He built a brain-computer interface that looks like a pair of Master & Dynamic headphones. Because most people would rather listen to music than admit their brain needs a break.

Boston, MA. The co-founder of Neurable, photographed for the company's press kit. He is 45 Bromfield Street's quiet answer to consumer neurotech - twelve years in, thirty-eight employees deep, and mid-Series A when this photograph was taken.

Boston, MA / Filed 2026

The headphones are the trick.

Ramses Alcaide sells a brain-computer interface. He does not, however, look like he sells a brain-computer interface. The product looks like a pair of headphones - the black-and-brass Master & Dynamic MW75, more or less - and that is the entire commercial thesis of Neurable, the company he co-founded in 2014 and has run as CEO ever since.

You put them on. You listen to a podcast. Meanwhile, EEG sensors tucked inside the earpads read the electrical activity of your prefrontal cortex, and a companion app tells you, in the polite prose of a wellness app, that your focus dropped at 2:47 p.m. and might benefit from a walk. The engineering here is decades in the making. The marketing is roughly six months old. Both are the achievement.

Consumer neurotechnology has, until recently, been an awkward category. It required gel, or swim caps, or - in the Neuralink direction - a hole in the skull. Dr. Alcaide, whose PhD from the University of Michigan involved building EEG biomarkers for children with cerebral palsy, has spent a decade making the whole apparatus look like something you would already own. In late 2025 he closed a $35M Series A on the strength of it. In January 2026 he stood at CES with HyperX and unveiled a brain-controlled gaming headset. The shape of the pitch is: we are not asking anyone to do anything new. We are asking them to notice.

On the product "Because they're headphones, you can just put them on and nobody will know that you're wearing a brain-computer interface. It just looks like an average pair of headphones."

Neurable's origin sits in a University of Michigan lab called the Direct Brain Interface Laboratory, where in 2011 an undergraduate-turned-graduate-student named Ramses Alcaide was working on an algorithm to improve the signal-to-noise ratio of EEG data - the ancient problem of consumer neuroscience, which is that the human scalp is a lousy antenna. His work at Michigan focused on people with severe cerebral palsy, ALS, and amputations. In 2014, he spun the technology out through the university's Innovation Partnerships accelerator.

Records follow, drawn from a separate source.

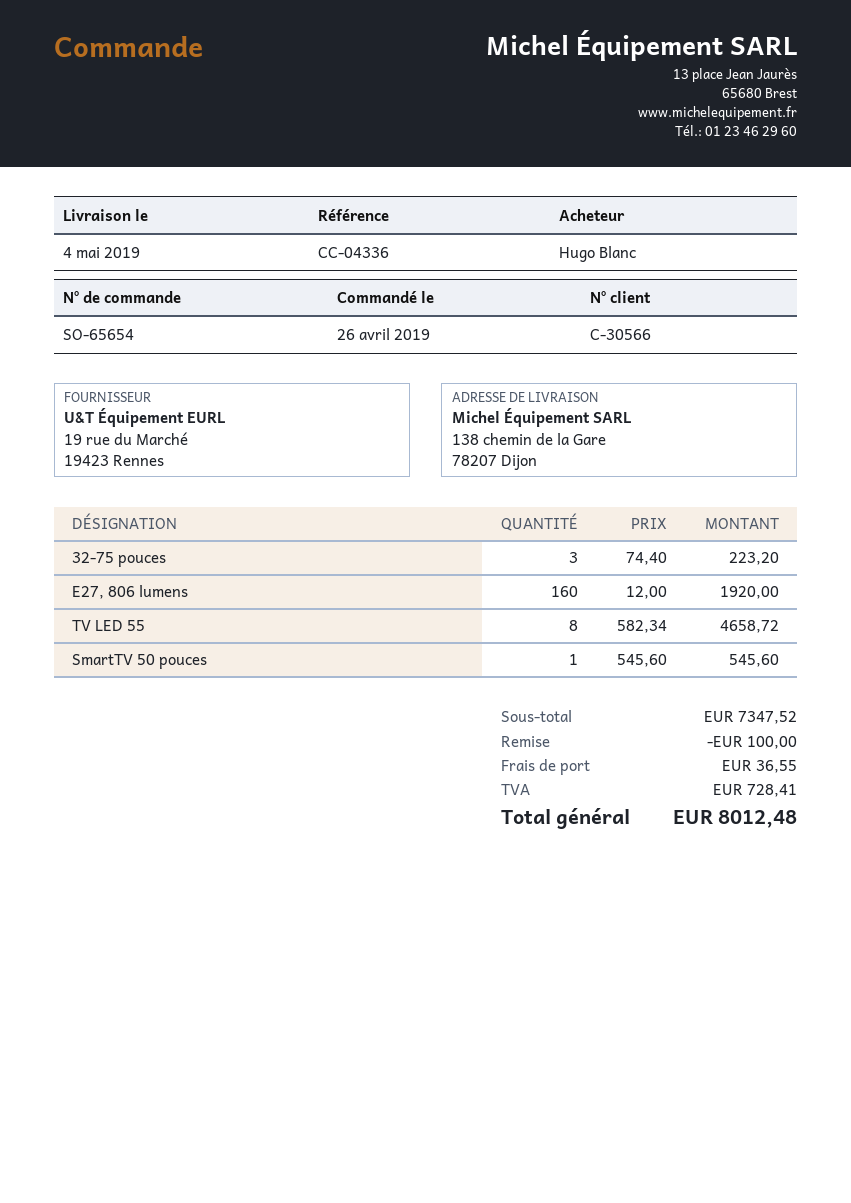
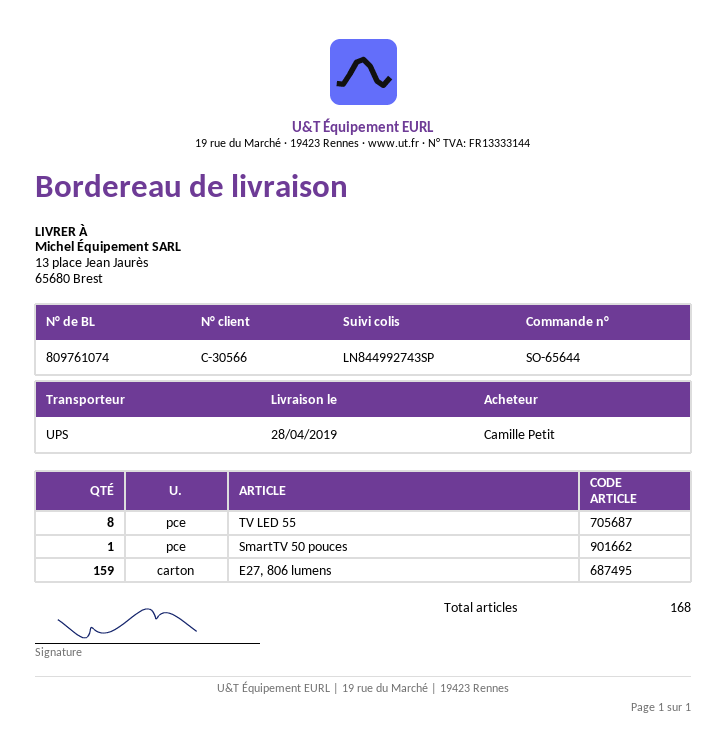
order number: SO-65654 -> SO-65644
delivery date: 2019-05-04 -> 2019-04-28
ordered by: Hugo Blanc -> Camille Petit
ship to: 138 chemin de la Gare, 78207 Dijon -> 13 place Jean Jaurès, 65680 Brest
32-75 pouces: 3 -> none
E27, 806 lumens: 160 -> 159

He was still finishing his doctorate. He kept the company small and unglamorous for years, which turned out to be the right call.

The story he tells about why he does this involves a truck. When Alcaide was eight, an uncle he was close to lost both legs in a trucking accident. Alcaide has said in several interviews that the experience of watching that uncle navigate the world was what put him on the path. The connection between "help my uncle" and "sell EEG headphones to knowledge workers" is not, at first glance, obvious. But if you accept that the underlying technology - non-invasive, real-time interpretation of brain signals - is the same regardless of who wears it, then the consumer product is what pays for the assistive one. This is a very common founder logic. Alcaide is unusually explicit about it.

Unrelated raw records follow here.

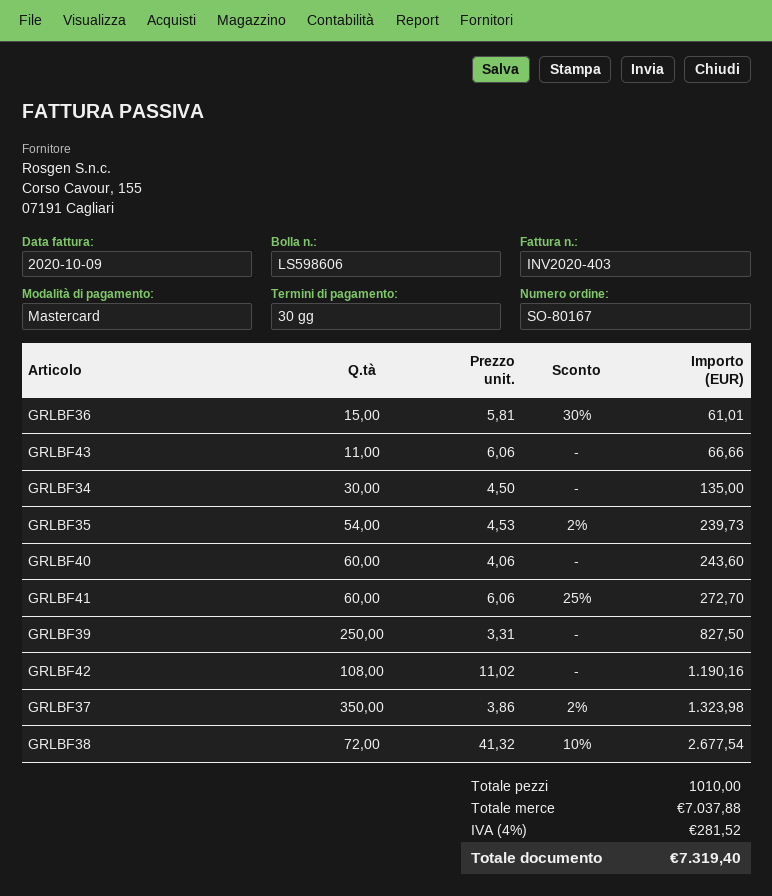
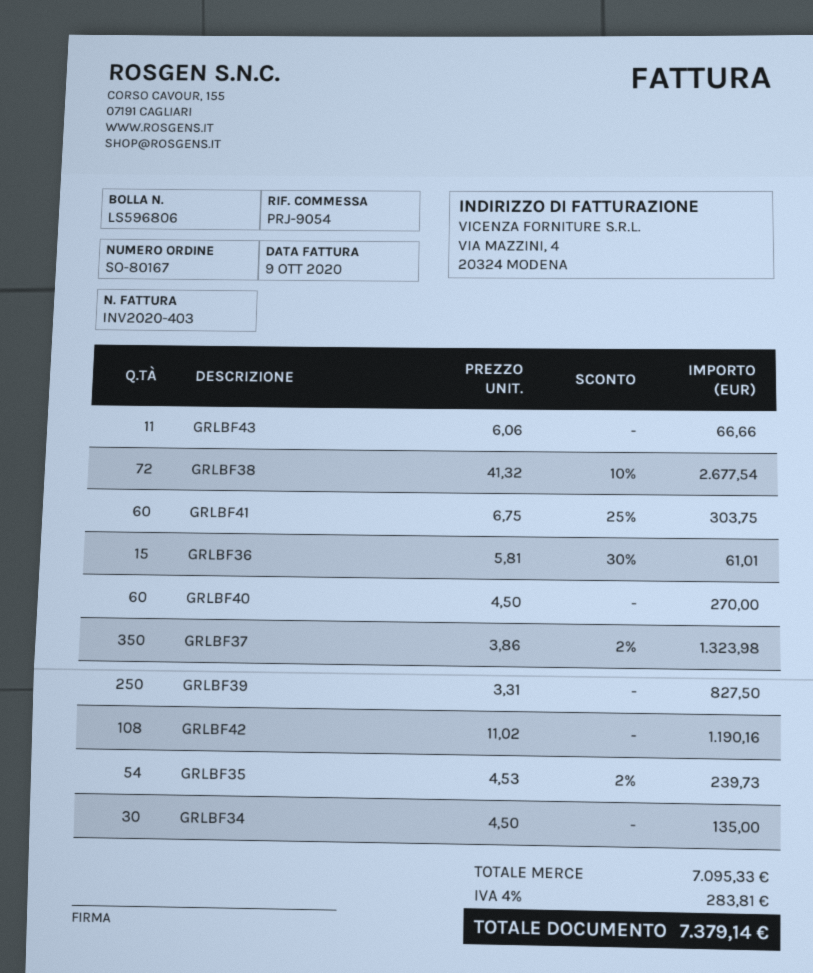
delivery note number: LS598606 -> LS596806
GRLBF40: 60 x 4.06 = 243.60 -> 60 x 4.50 = 270.00
GRLBF41: 60 x 6.06 - 25% = 272.70 -> 60 x 6.75 - 25% = 303.75
subtotal: 7037.88 -> 7095.33
tax: 4% = 281.52 -> 4% = 283.81
total: 7319.40 -> 7379.14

He grew up in a suburb of Seattle. His parents were college professors in Mexico; in the United States they worked as school custodians. The family emigrated when Ramses was four, with his father arriving first and the rest of the family following a year later. In the version of the story he has told publicly, his parents read The Iliad to him aloud as a child. At six, he was buying broken video games, repairing them, and reselling them for a profit. At some point after that, he was fixing computers. The pattern, if you want a pattern, is that he was a person who liked to open things up and see what was wrong with them, and the human brain is, at the level of electrical engineering, a thing that can be opened up and looked at.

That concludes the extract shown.